Where does the string "pallette" appear in the material? Copy each line that holds it.
[[ THE RECORDS, beginning ]]
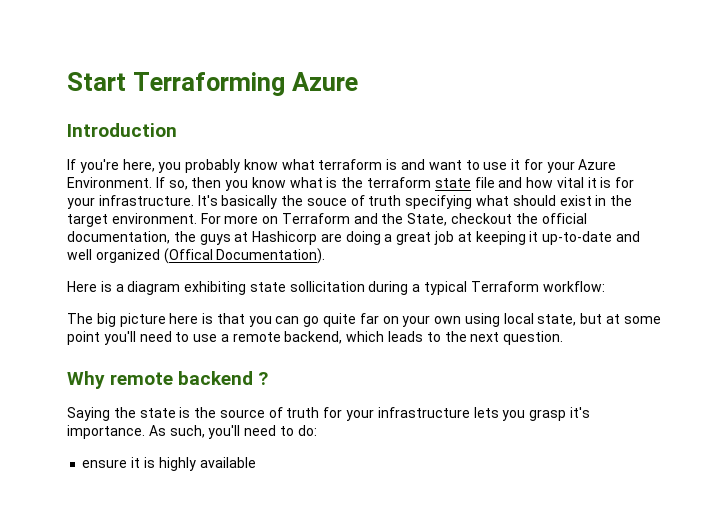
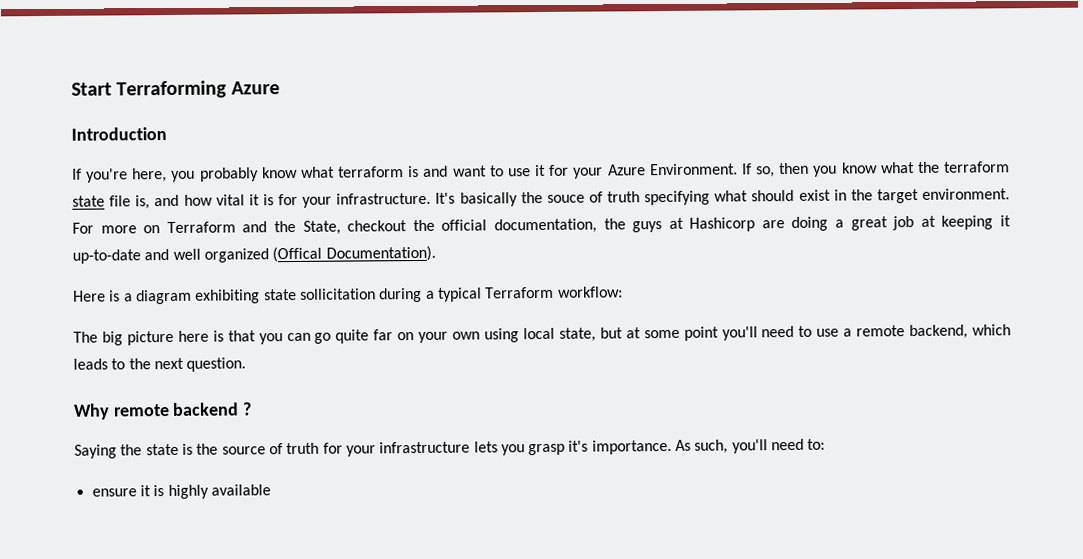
[326,177,338,188] is -> (915, 168) none
(495, 182) none -> [135,195,151,210] is,
[279,425,317,436] to do: -> [807,438,826,450] to:

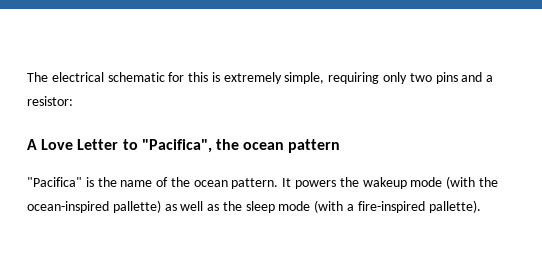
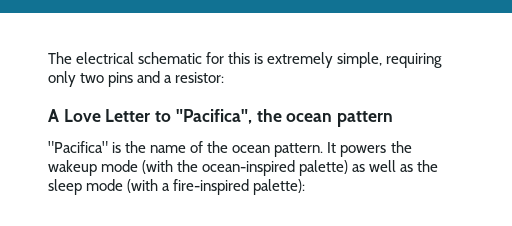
[112,200,161,213] pallette) -> [299,160,349,176] palette)
[428,200,481,213] pallette). -> [253,179,306,195] palette):

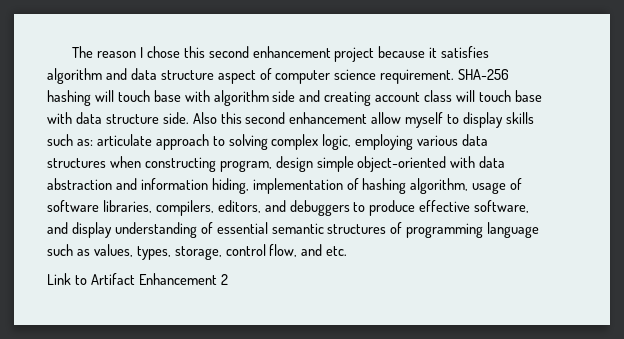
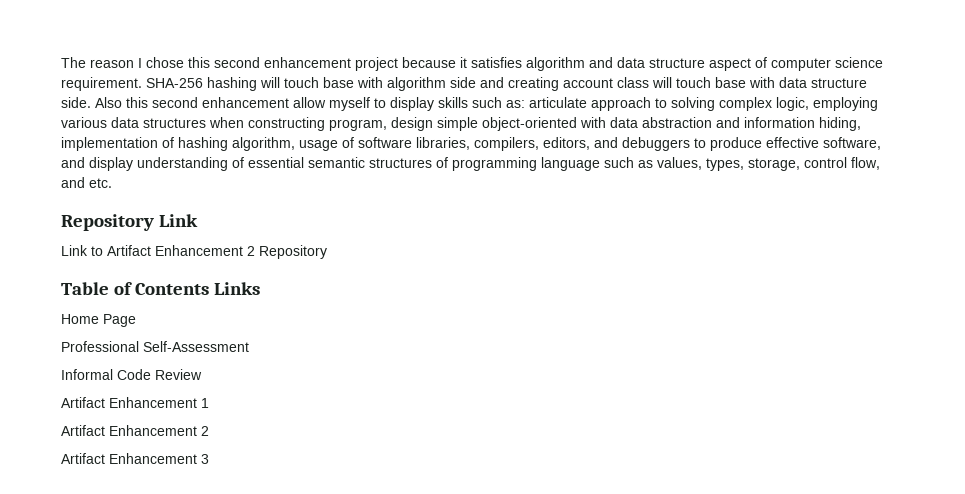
(348, 251) none -> [61,214,199,231] // Repository Link
(228, 279) none -> [259,245,327,259] [61,282,261,295] [61,314,136,327] [61,341,249,352] [61,369,202,380] [61,397,209,408] [61,425,209,436] [61,453,209,464] Repository // Table of Contents Links // Home Page // Professional Self-Assessment // Informal Code Review // Artifact Enhancement 1 // Artifact Enhancement 2 // Artifact Enhancement 3

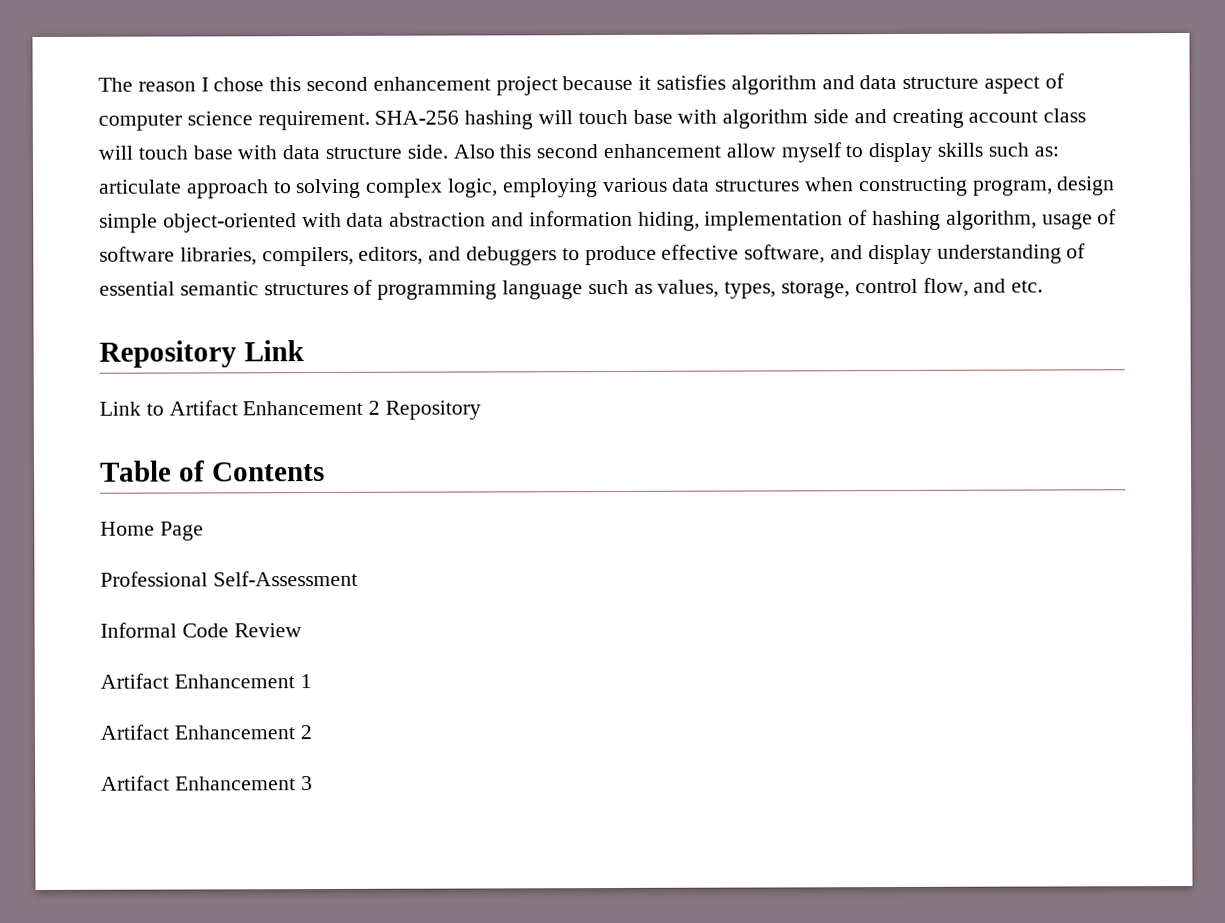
[214,282,261,295] Links -> (325, 472) none

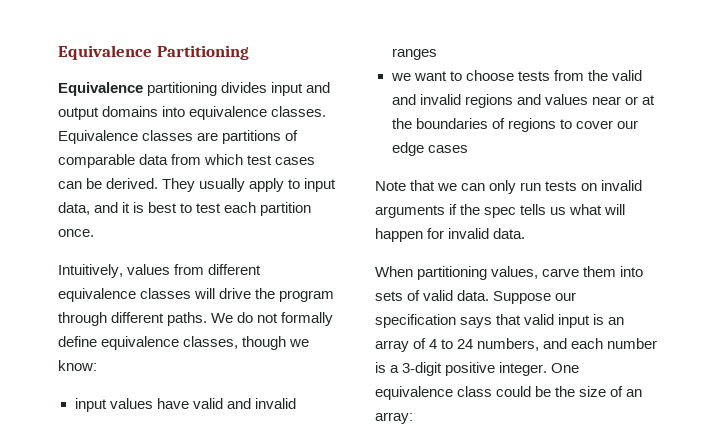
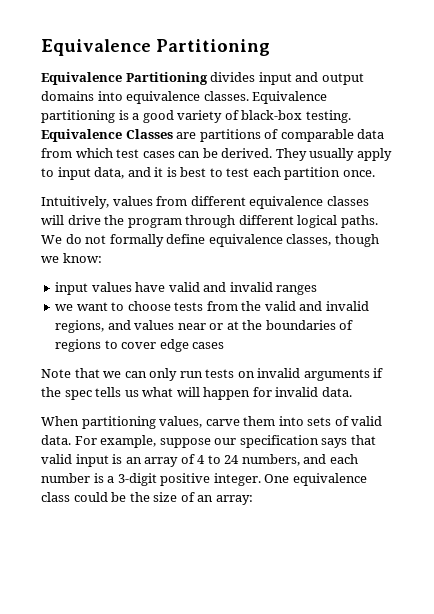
[147,82,218,96] partitioning -> [125,72,208,85] Partitioning
[142,130,194,141] classes -> [41,110,351,123] [41,129,173,142] partitioning is a good variety of black-box testing. Equivalence Classes
(165, 317) none -> [297,215,338,228] logical
[464,94,513,108] regions -> [55,320,105,333] regions,
[616,120,638,129] our -> (157, 345) none
[493,291,552,304] Suppose -> [74,435,211,448] For example, suppose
[[ THE RECORDS, end ]]
* _THE COMPLETED TASK_
[112,200,161,213] pallette) -> [299,160,349,176] palette)
[428,200,481,213] pallette). -> [253,179,306,195] palette):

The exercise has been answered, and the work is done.